Task to complete> Leaving out every image, restate all the records word for word.

-- Task data follows --

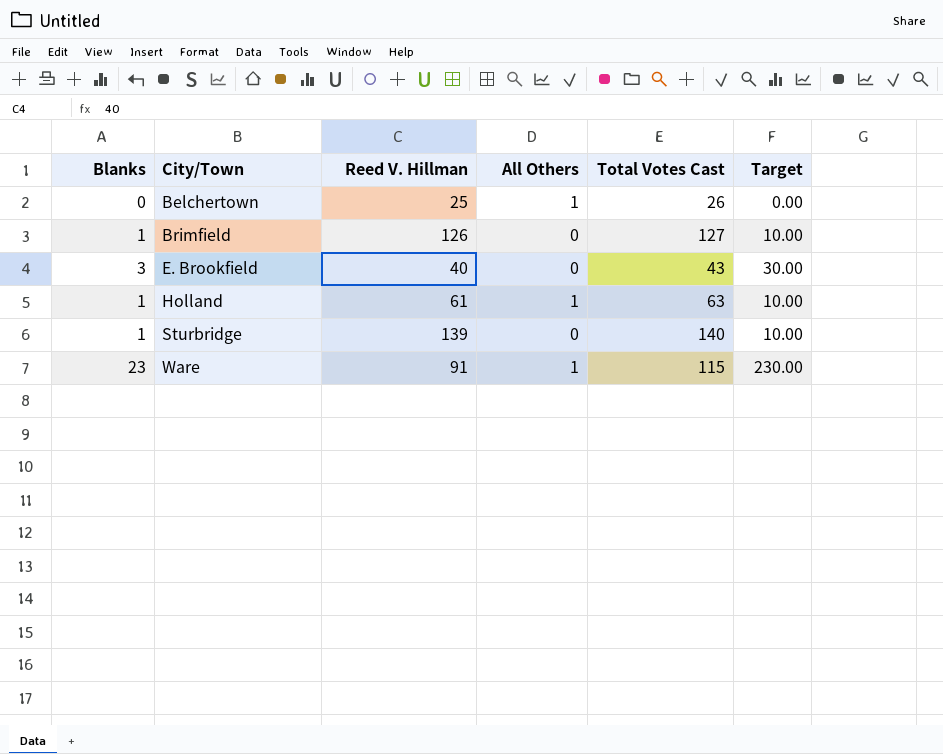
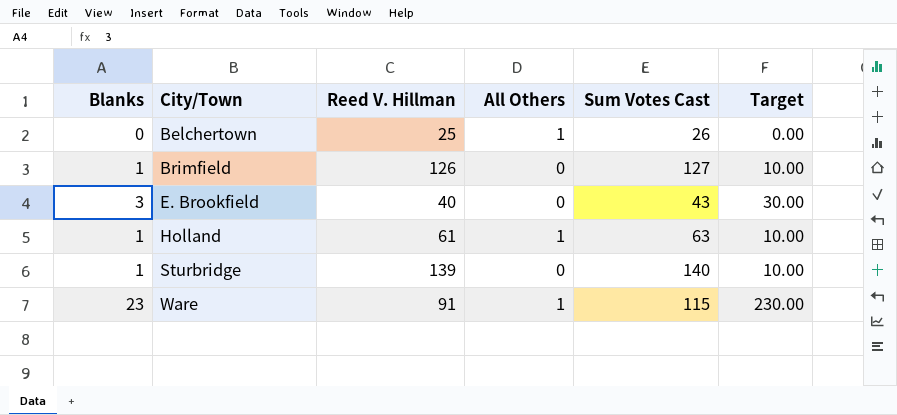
column name: Total Votes Cast -> Sum Votes Cast

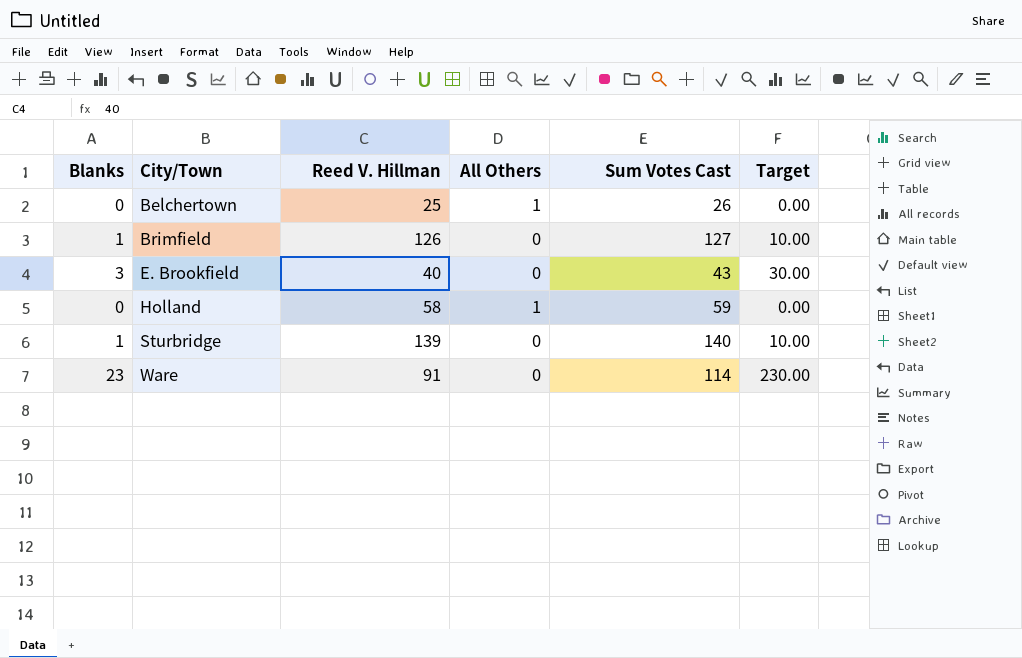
Holland | Blanks: 1 -> 0
Holland | Reed V. Hillman: 61 -> 58
Holland | Sum Votes Cast: 63 -> 59
Holland | Target: 10.00 -> 0.00
Ware | All Others: 1 -> 0
Ware | Sum Votes Cast: 115 -> 114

-- Task data concluded --

Solution to this task>
column name: Total Votes Cast -> Sum Votes Cast

Holland | Blanks: 1 -> 0
Holland | Reed V. Hillman: 61 -> 58
Holland | Sum Votes Cast: 63 -> 59
Holland | Target: 10.00 -> 0.00
Ware | All Others: 1 -> 0
Ware | Sum Votes Cast: 115 -> 114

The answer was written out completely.